EXERCISE OBJECTIVE
What is needed is every line of the data that includes the word "Dilution". Please copy each one.
┄┄┄┄┄┄┄┄┄┄┄┄┄┄┄┄┄┄┄┄
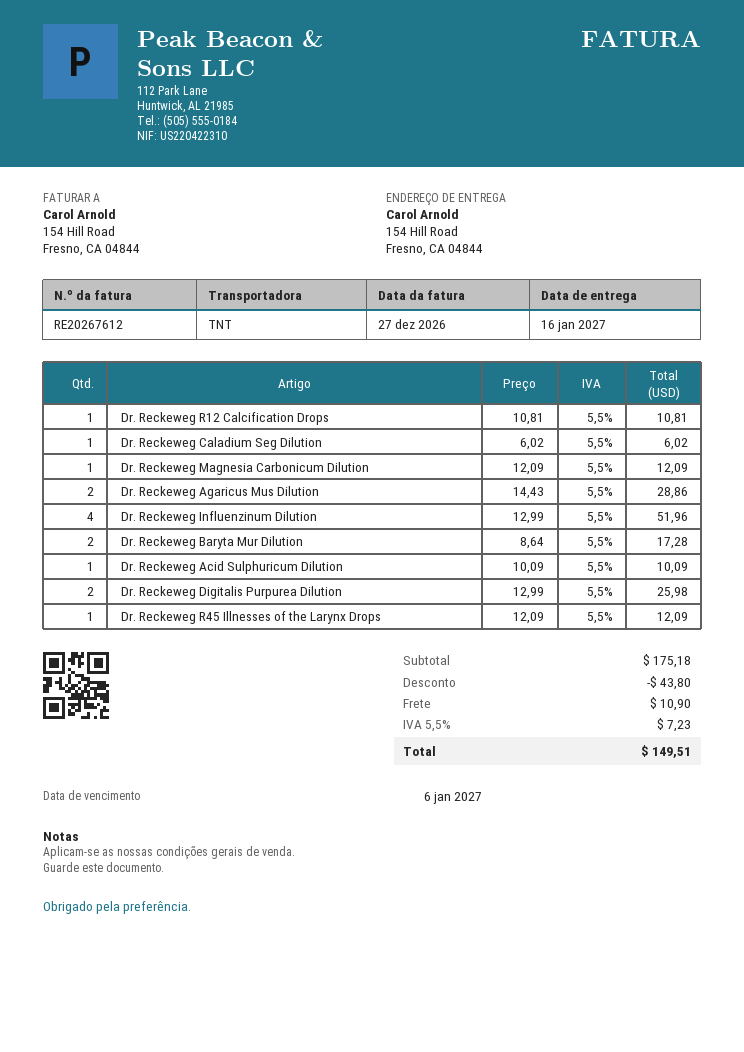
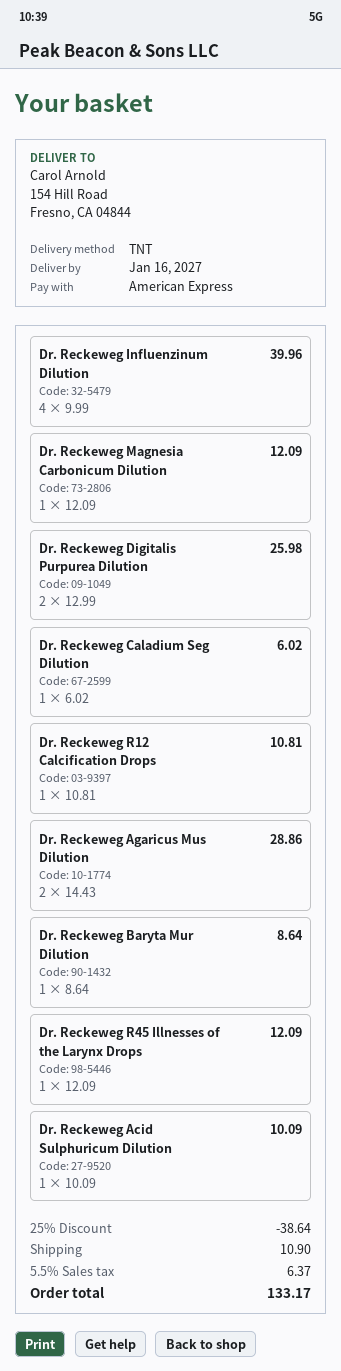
Dr. Reckeweg Influenzinum Dilution: 4 x 12.99 = 51.96 -> 4 x 9.99 = 39.96
Dr. Reckeweg Baryta Mur Dilution: 2 x 8.64 = 17.28 -> 1 x 8.64 = 8.64
discount: 43.80 -> 38.64
tax: 5.5% = 7.23 -> 5.5% = 6.37
total: 149.51 -> 133.17

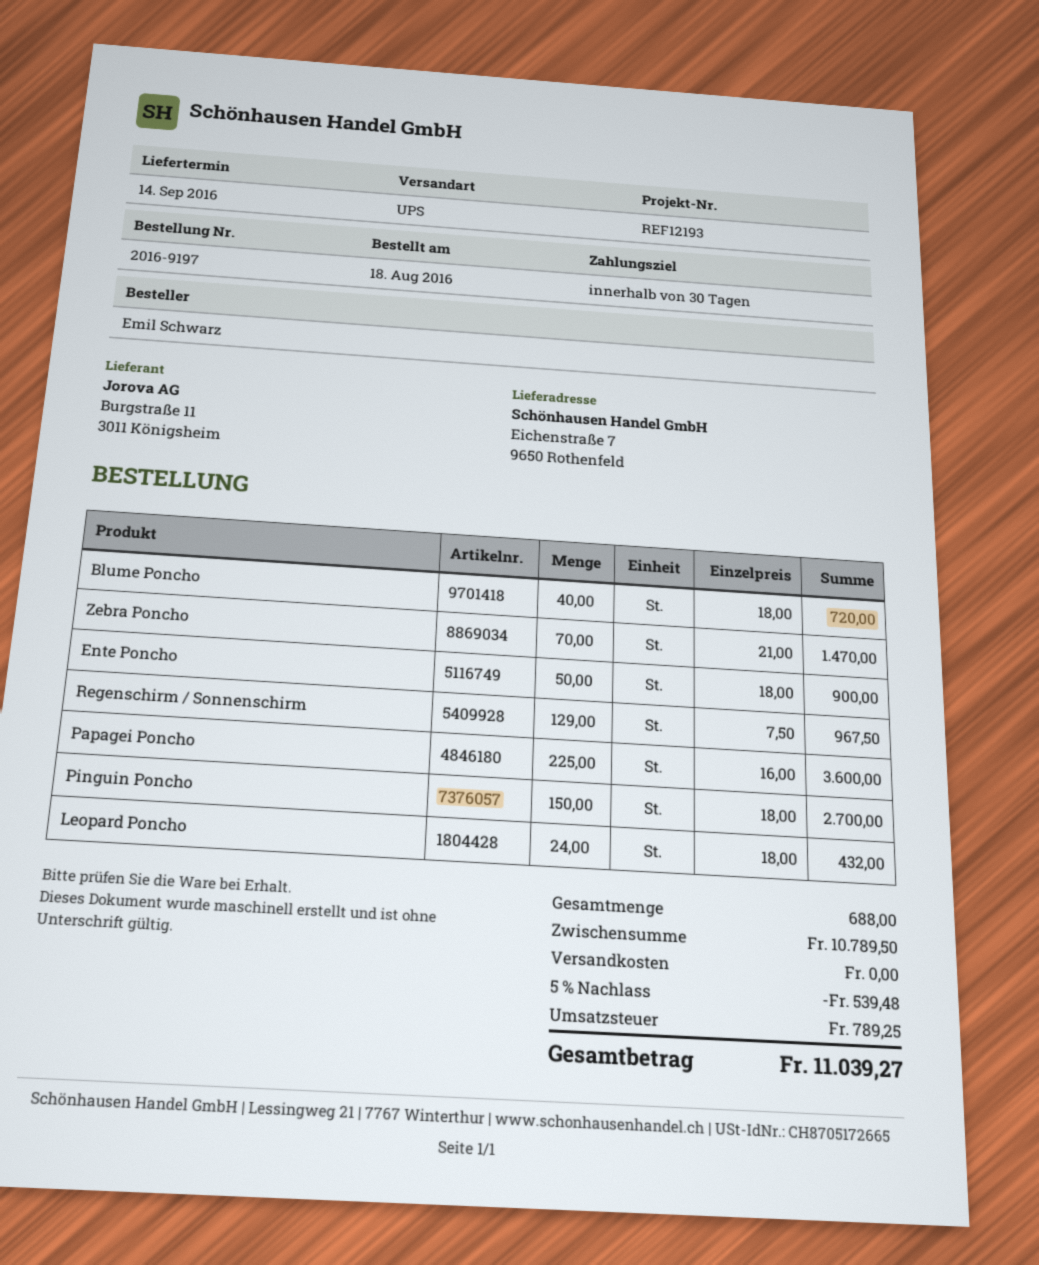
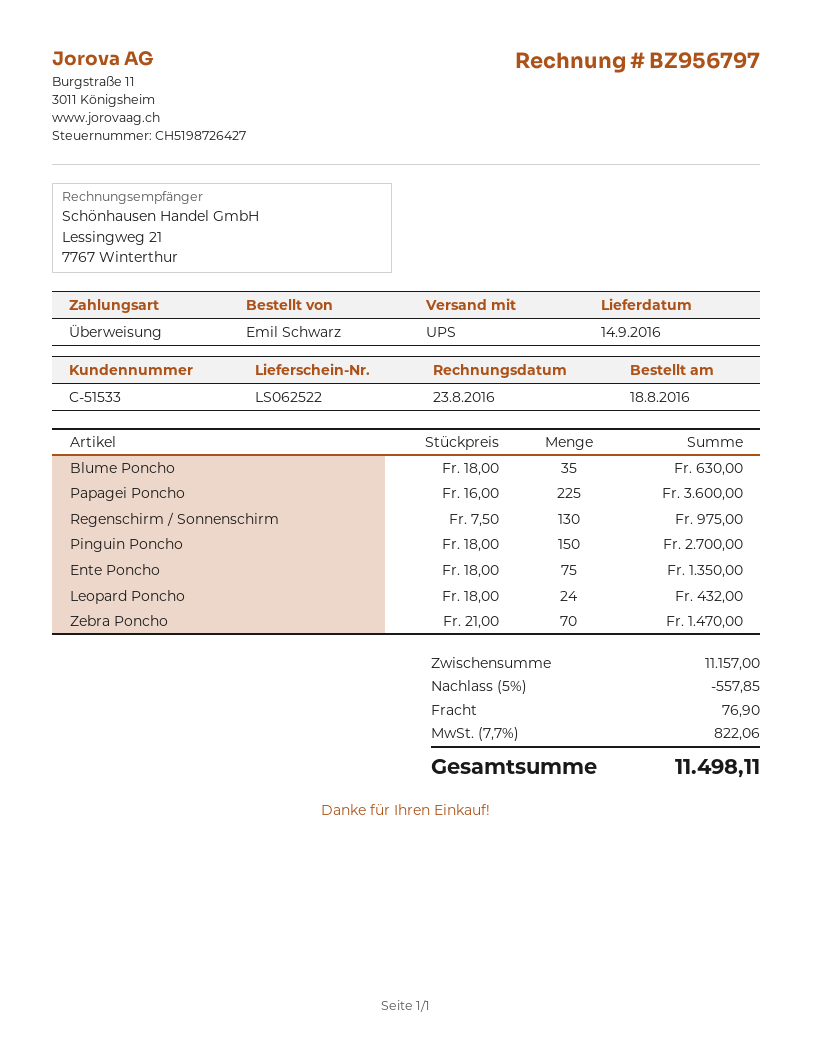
Blume Poncho: 40 x 18.00 = 720.00 -> 35 x 18.00 = 630.00
Ente Poncho: 50 x 18.00 = 900.00 -> 75 x 18.00 = 1350.00
Regenschirm / Sonnenschirm: 129 x 7.50 = 967.50 -> 130 x 7.50 = 975.00
subtotal: 10789.50 -> 11157.00
discount: 5% = 539.48 -> 5% = 557.85
shipping: 0.00 -> 76.90
tax: 789.25 -> 822.06
total: 11039.27 -> 11498.11

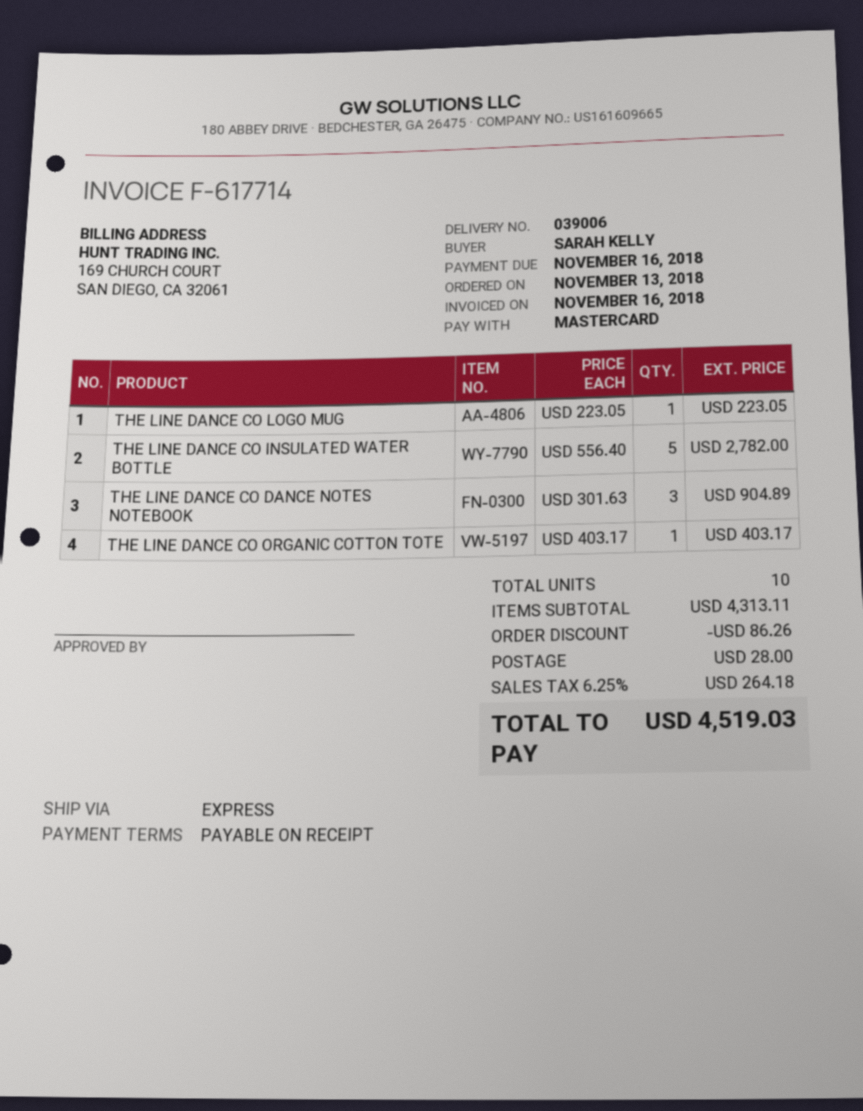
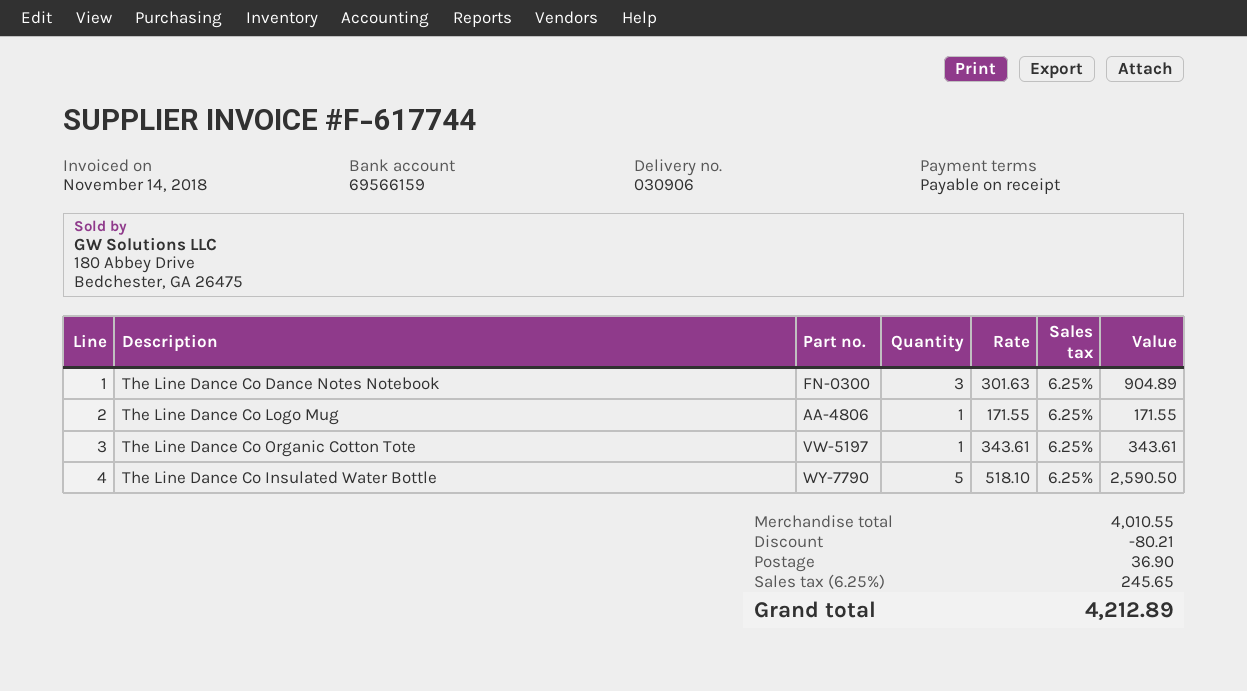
delivery note number: 039006 -> 030906
invoice number: F-617714 -> F-617744
invoice date: 2018-11-16 -> 2018-11-14
THE LINE DANCE CO LOGO MUG: 1 x 223.05 = 223.05 -> 1 x 171.55 = 171.55
THE LINE DANCE CO INSULATED WATER BOTTLE: 5 x 556.40 = 2782.00 -> 5 x 518.10 = 2590.50
THE LINE DANCE CO ORGANIC COTTON TOTE: 1 x 403.17 = 403.17 -> 1 x 343.61 = 343.61
subtotal: 4313.11 -> 4010.55
discount: 86.26 -> 80.21
shipping: 28.00 -> 36.90
tax: 6.25% = 264.18 -> 6.25% = 245.65
total: 4519.03 -> 4212.89

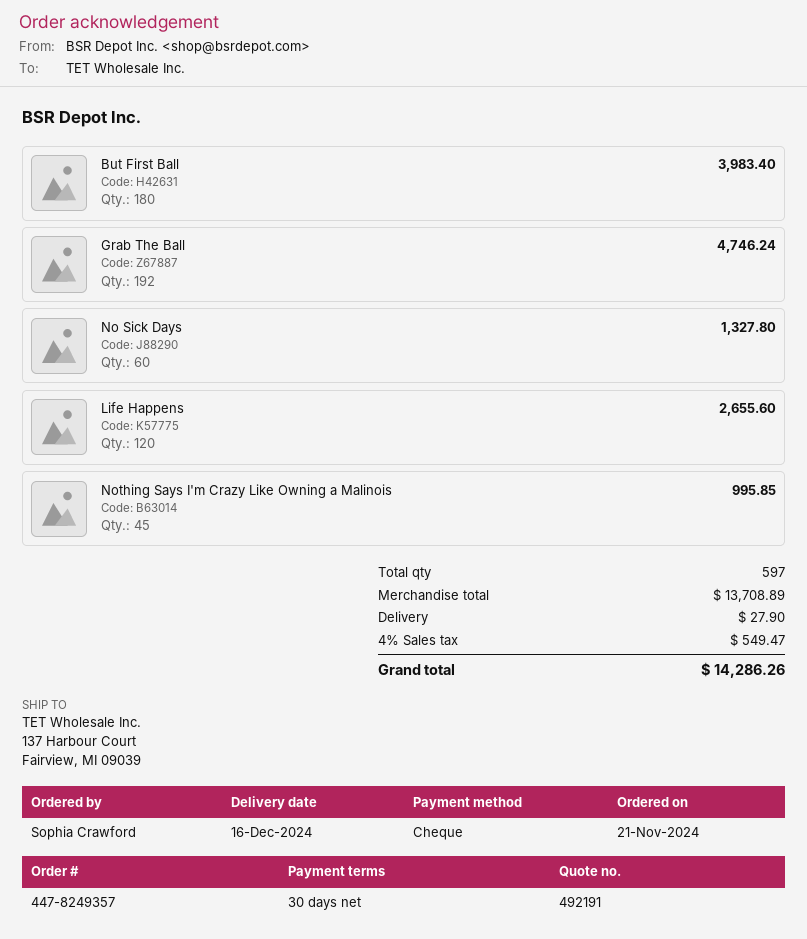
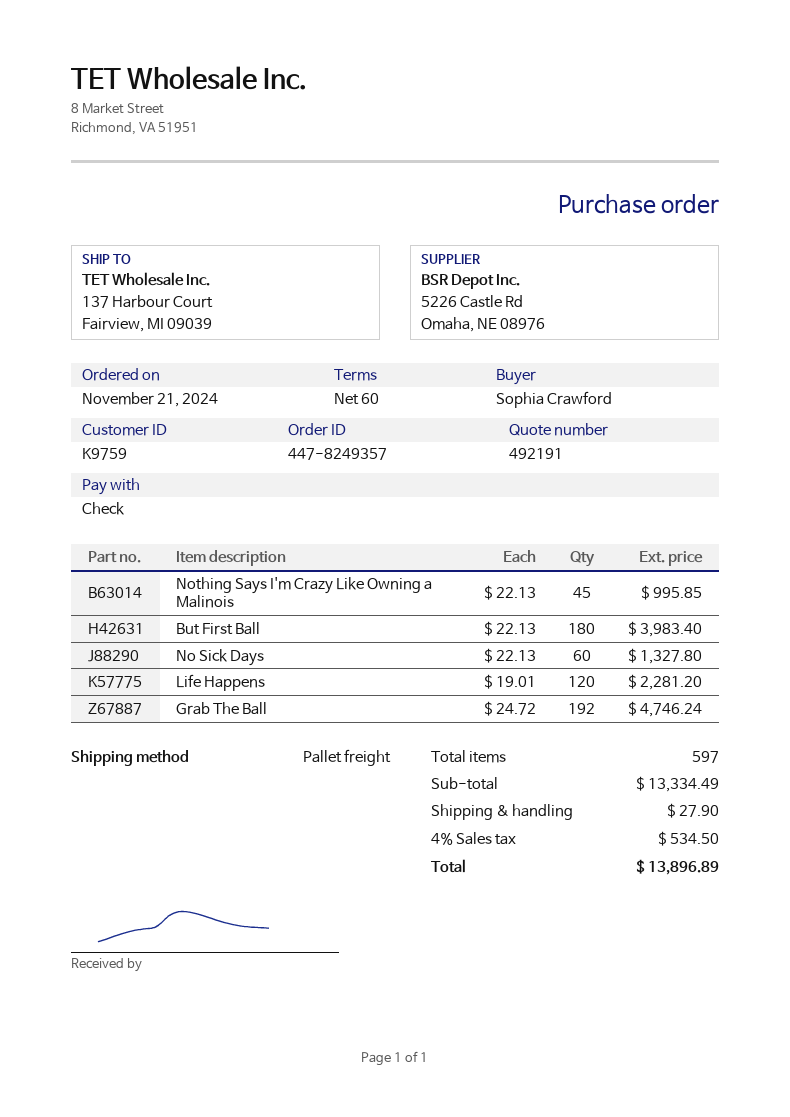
payment terms: 30 days -> 60 days
Life Happens: 120 for 2655.60 -> 120 for 2281.20
subtotal: 13708.89 -> 13334.49
tax: 4% = 549.47 -> 4% = 534.50
total: 14286.26 -> 13896.89

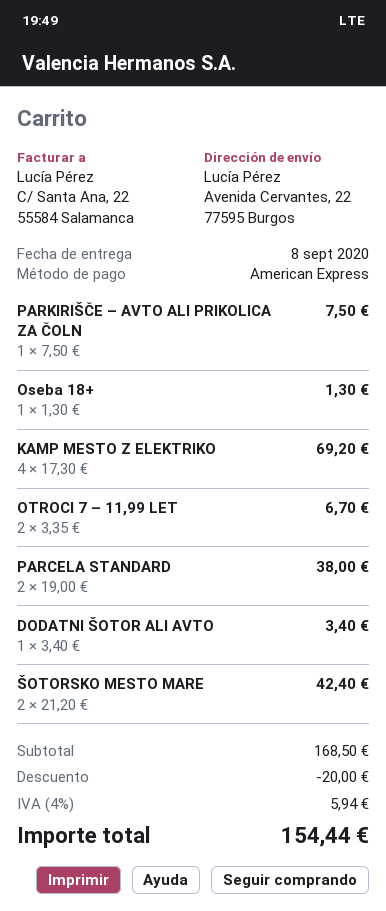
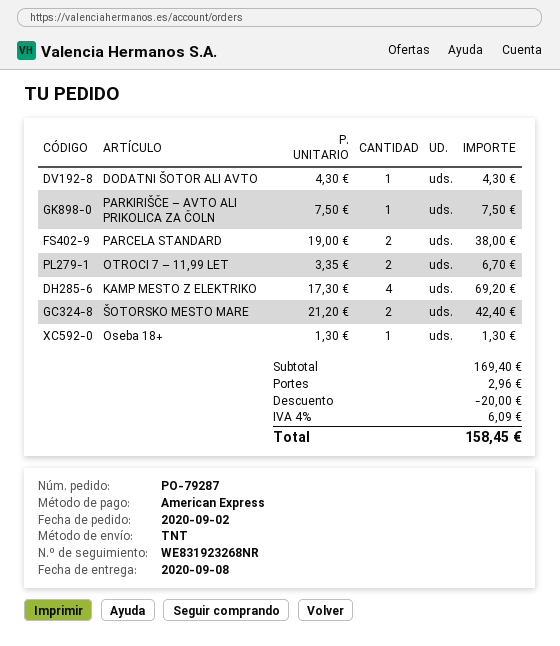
DODATNI ŠOTOR ALI AVTO: 1 x 3.40 = 3.40 -> 1 x 4.30 = 4.30
subtotal: 168.50 -> 169.40
shipping: none -> 2.96
tax: 4% = 5.94 -> 4% = 6.09
total: 154.44 -> 158.45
┄┄┄┄┄┄┄┄┄┄┄┄┄┄┄┄┄┄┄┄
WRITTEN RESPONSE
Dr. Reckeweg Influenzinum Dilution: 4 x 12.99 = 51.96 -> 4 x 9.99 = 39.96
Dr. Reckeweg Baryta Mur Dilution: 2 x 8.64 = 17.28 -> 1 x 8.64 = 8.64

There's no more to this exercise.